*Assignment:* The answer must consist only of the lines from the line with "(143, 402) none -> (119, 361) //" to the line with "(806, 513) none -> [447,332,466,340] // etc.", both included, exactly as they stand below.

(Entries taken from a collection)

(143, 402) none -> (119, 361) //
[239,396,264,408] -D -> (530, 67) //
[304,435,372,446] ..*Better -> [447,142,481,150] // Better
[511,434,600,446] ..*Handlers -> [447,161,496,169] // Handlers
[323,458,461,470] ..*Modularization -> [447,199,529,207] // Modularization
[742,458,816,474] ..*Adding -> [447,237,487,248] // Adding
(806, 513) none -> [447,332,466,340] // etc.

* * *

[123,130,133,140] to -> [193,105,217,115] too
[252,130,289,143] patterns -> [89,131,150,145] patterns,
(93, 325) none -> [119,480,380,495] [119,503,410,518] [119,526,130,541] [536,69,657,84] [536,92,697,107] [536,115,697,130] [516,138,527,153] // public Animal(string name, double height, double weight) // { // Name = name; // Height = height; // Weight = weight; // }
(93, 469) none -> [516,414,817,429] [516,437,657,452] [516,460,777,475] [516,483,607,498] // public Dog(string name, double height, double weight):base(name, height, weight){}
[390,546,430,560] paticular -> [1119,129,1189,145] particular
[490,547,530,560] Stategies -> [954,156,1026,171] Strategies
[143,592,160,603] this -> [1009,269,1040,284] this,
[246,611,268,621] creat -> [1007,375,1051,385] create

*The answer:*
(143, 402) none -> (119, 361) //
[239,396,264,408] -D -> (530, 67) //
[304,435,372,446] ..*Better -> [447,142,481,150] // Better
[511,434,600,446] ..*Handlers -> [447,161,496,169] // Handlers
[323,458,461,470] ..*Modularization -> [447,199,529,207] // Modularization
[742,458,816,474] ..*Adding -> [447,237,487,248] // Adding
(806, 513) none -> [447,332,466,340] // etc.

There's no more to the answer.